Le 18 juin 2026, la Banque nationale suisse a maintenu son taux directeur à 0,0 %. Le consensus des analystes ne prévoit plus de mouvement cette année. Pour l’acheteur, cela crée une situation inhabituelle : le taux court est au plancher, le taux long ne descend plus, et l’écart entre les deux est devenu le vrai sujet.
Où en sont les taux
À la mi-2026, les fourchettes observées sur le marché suisse sont les suivantes :
- hypothèque SARON : de 0,80 % à 1,50 % selon la marge de l’établissement ;
- taux fixe à 5 ans : de 1,45 % à 1,70 % ;
- taux fixe à 10 ans : de 1,80 % à 2,05 %.
Sur un prêt d’un million de francs, dix ans de fixe coûtent donc environ 5 000 à 12 000 francs d’intérêts de plus par an qu’un SARON au taux du jour. C’est le prix de la tranquillité. La question n’est pas de savoir si ce prix est élevé, mais s’il est justifié dans votre cas.
Le SARON n’est pas un taux variable comme les autres
Le SARON reflète le taux auquel les banques suisses se refinancent au jour le jour. Votre hypothèque est révisée à chaque période de décompte, en général tous les trois mois, et la marge de la banque reste fixe pendant toute la durée du contrat. C’est cette marge, et non l’indice, qui fait l’écart entre deux offres SARON. Elle se négocie.
Le risque n’est pas théorique : entre juin 2022 et juin 2023, le taux directeur est passé de moins 0,75 % à 1,75 %. Un ménage sur SARON a vu sa charge d’intérêts se multiplier en douze mois. Aujourd’hui le point de départ est bas, ce qui limite la marge de baisse et laisse toute la place à la hausse.
La vraie question n’est pas le taux, c’est la tenue de charge
Les banques suisses ne calculent pas votre capacité financière au taux du jour. Elles la calculent à un taux théorique de 5 %, auquel elles ajoutent 1 % de la valeur du bien pour l’entretien et les frais accessoires, plus l’amortissement du deuxième rang. Le total ne doit pas dépasser un tiers du revenu brut.

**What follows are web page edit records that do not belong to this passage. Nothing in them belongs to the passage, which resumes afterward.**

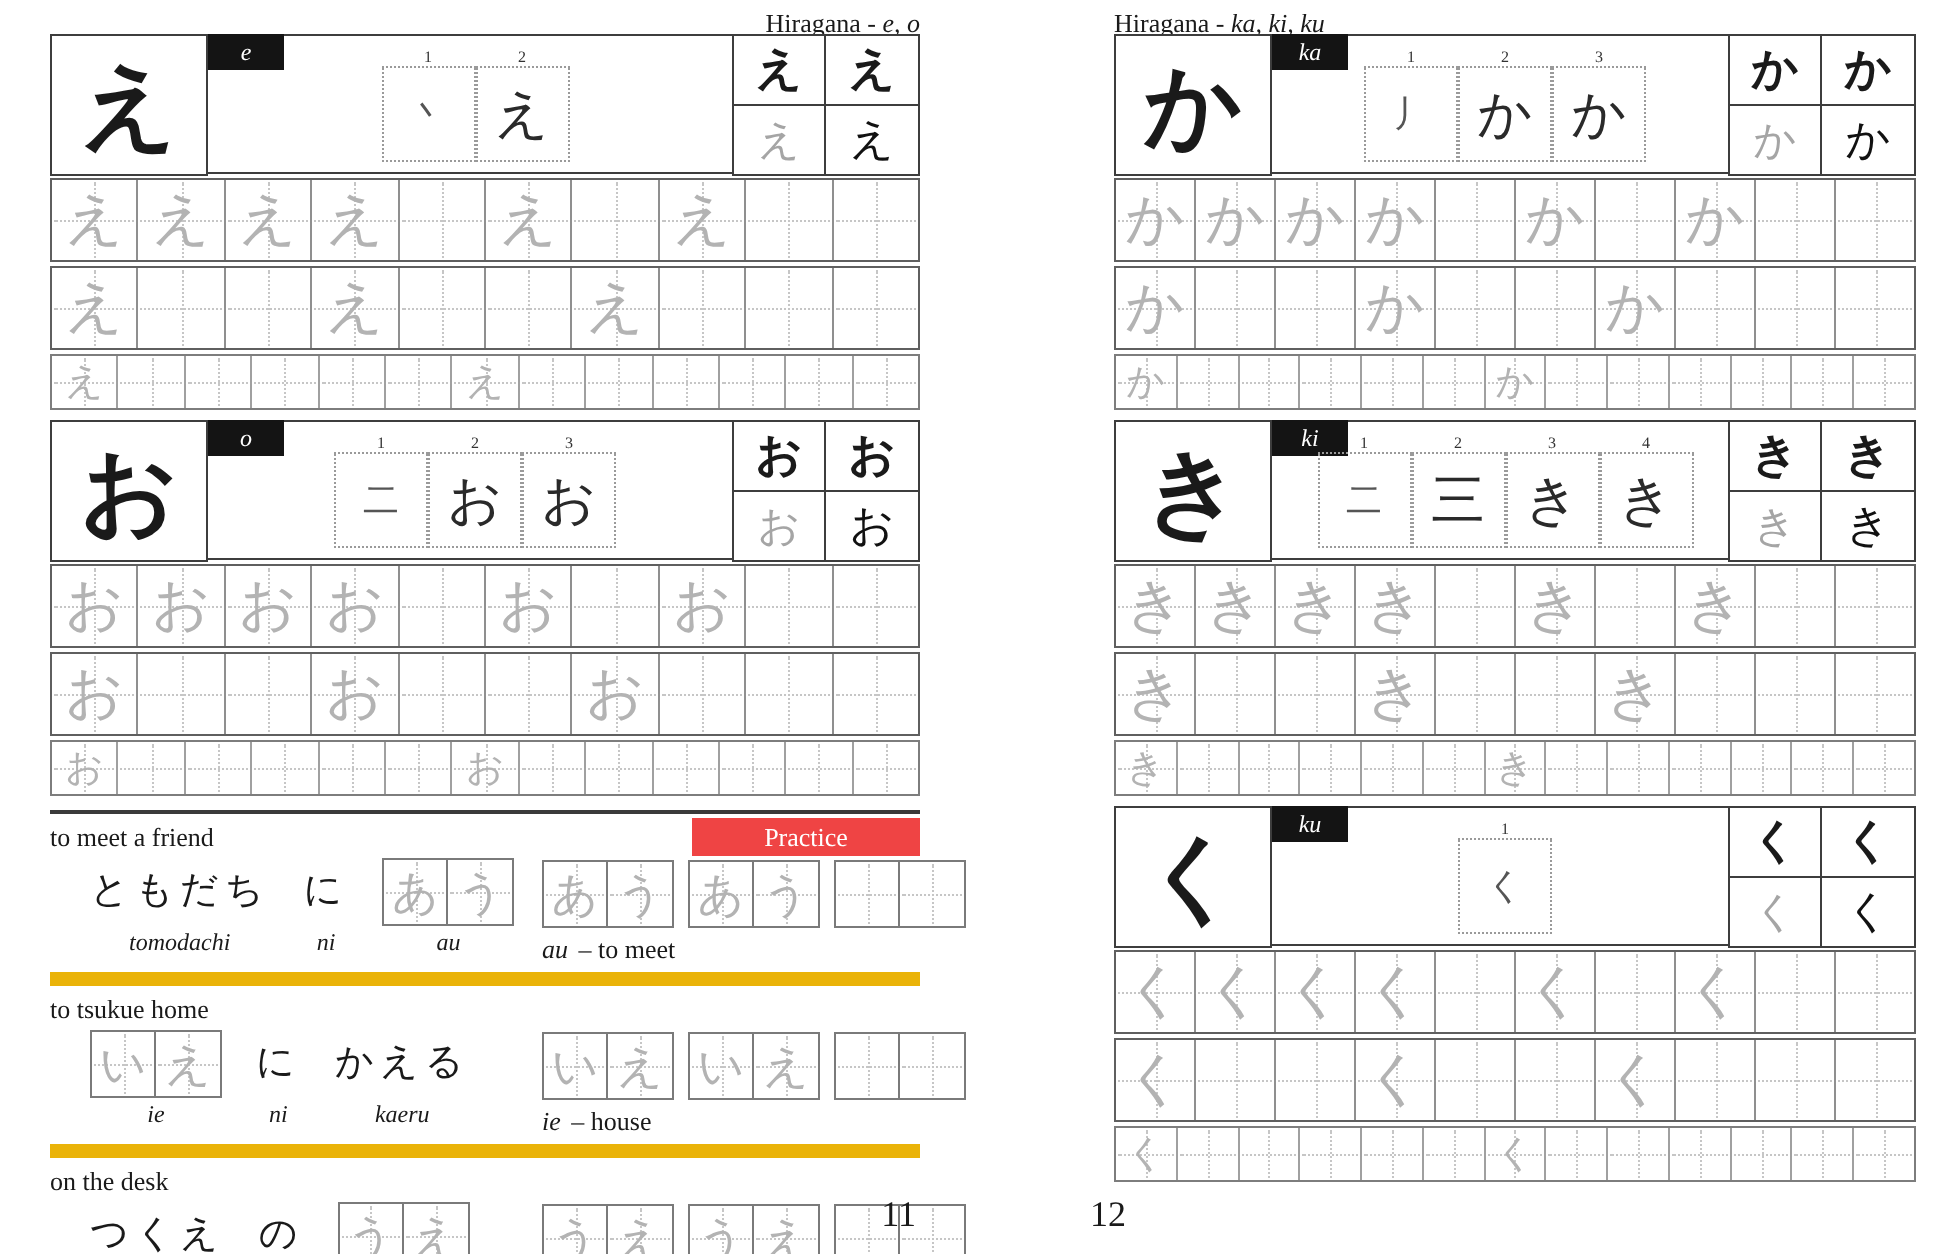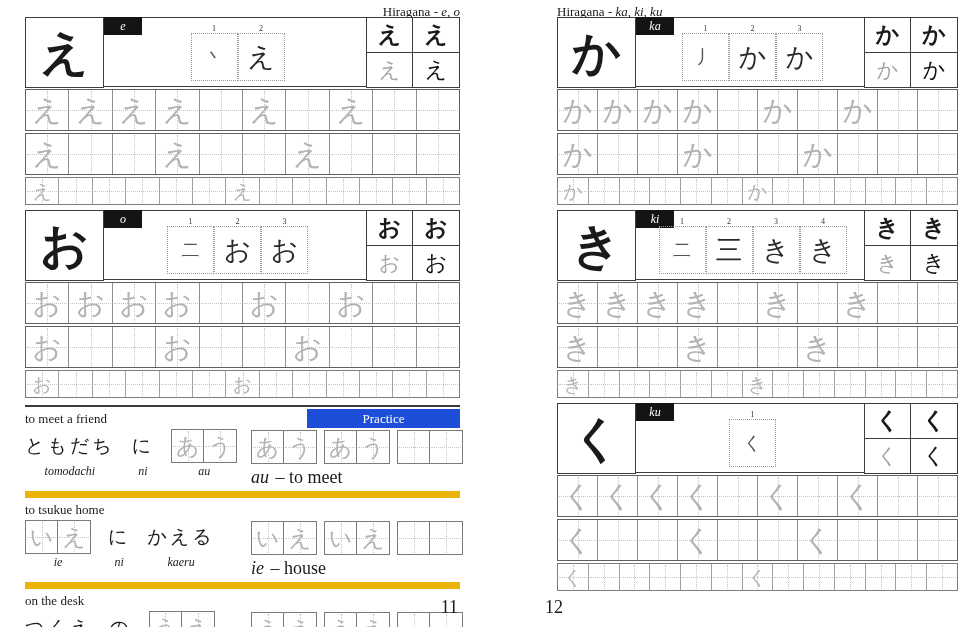"Practice" .p-badge { background: #1d4ed8 -> #ef4444; width: 153px -> 114px }
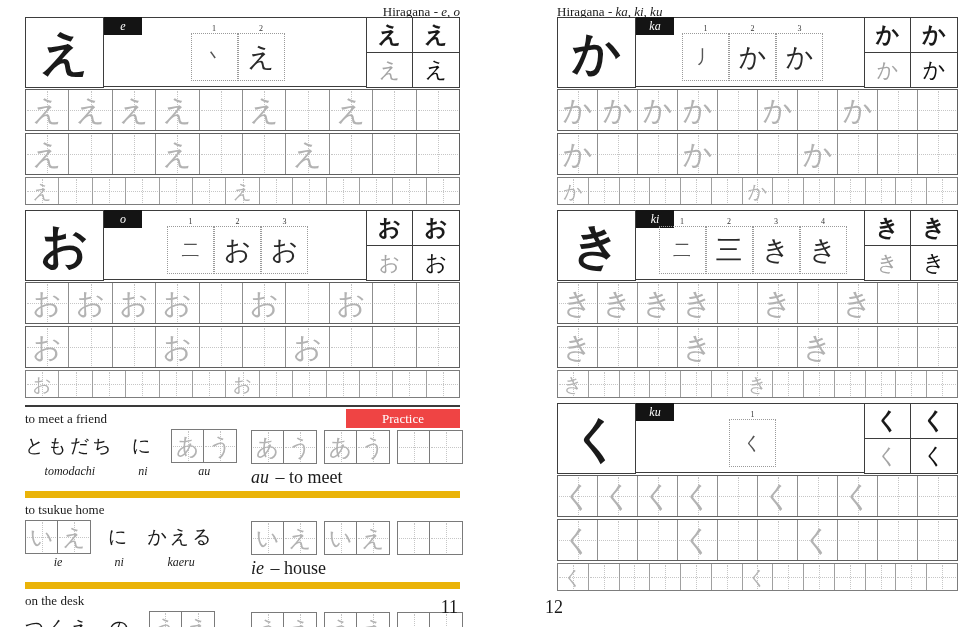"ともだち" .p-left { margin-left: none -> 20px }
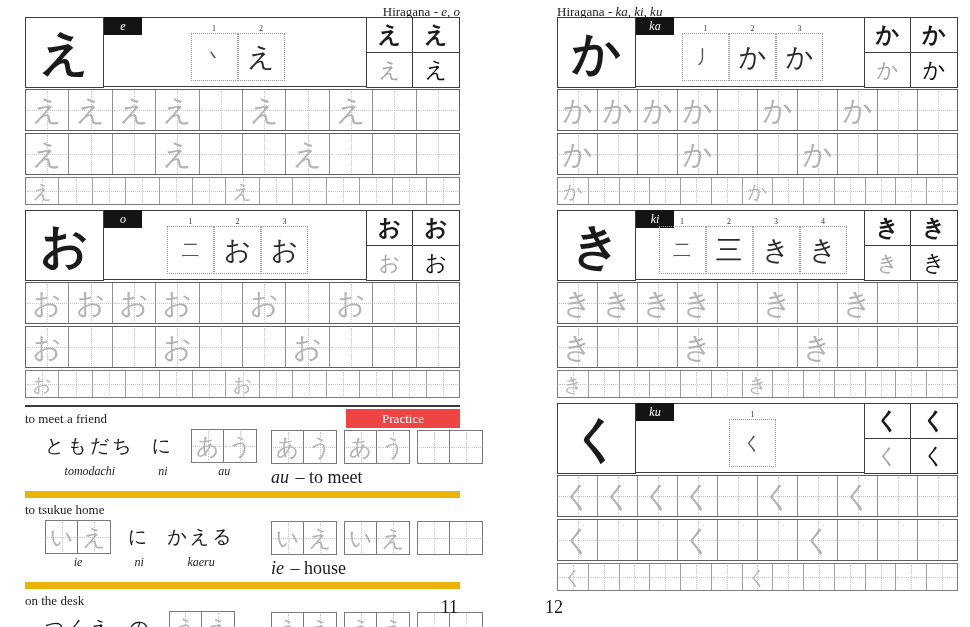"au – to meet" .p-caption { font-size: 18px -> 13px }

Autrement dit : que vous choisissiez SARON ou fixe, la banque vous a déjà testé à 5 %. Le choix du taux ne change pas votre dossier de financement. Il change votre trésorerie mensuelle et votre exposition.
Choisir le SARON pour passer une capacité financière serrée est un contresens : la banque ne l’accepte pas, et le ménage qui y parvient tout de même s’expose au moment où le cycle se retourne.
Trois profils, trois réponses
Le ménage à budget tendu
Si une hausse de 1 % du taux vous obligerait à revoir votre train de vie, prenez du fixe, et prenez-le long. Le surcoût est le prix d’un budget prévisible. Dix ans à 1,80 % restent, dans une perspective historique suisse, un financement bon marché.
Le ménage avec de la réserve
Si vous pouvez absorber deux ou trois points de hausse sans difficulté, le SARON reste statistiquement gagnant sur longue période. Fixez alors une règle de sortie à l’avance : à quel niveau de taux basculez-vous en fixe ? Écrivez-la maintenant, pas dans l’urgence.
Le vendeur qui rachète
Le cas le plus fréquent et le plus mal traité. Si vous vendez pour racheter, votre échéance hypothécaire actuelle pilote tout le calendrier. Une résiliation anticipée sur un fixe se paie ; un transfert de l’hypothèque sur le nouveau bien, lui, est souvent possible et gratuit. Cette question se pose avant la mise en vente, pas au moment de signer chez le notaire.
La règle qui vaut dans les trois cas
Découpez votre financement. Deux ou trois tranches d’échéances différentes évitent de remettre 100 % de votre dette sur le marché le même jour. C’est la seule décision qui protège quel que soit le scénario de taux, et c’est celle que l’on oublie le plus souvent.
Les chiffres cités ci-dessus sont ceux observés à la mi-2026 et évoluent. Avant d’arbitrer, faites établir deux ou trois offres concurrentes : l’écart de marge entre établissements dépasse régulièrement l’écart entre les produits.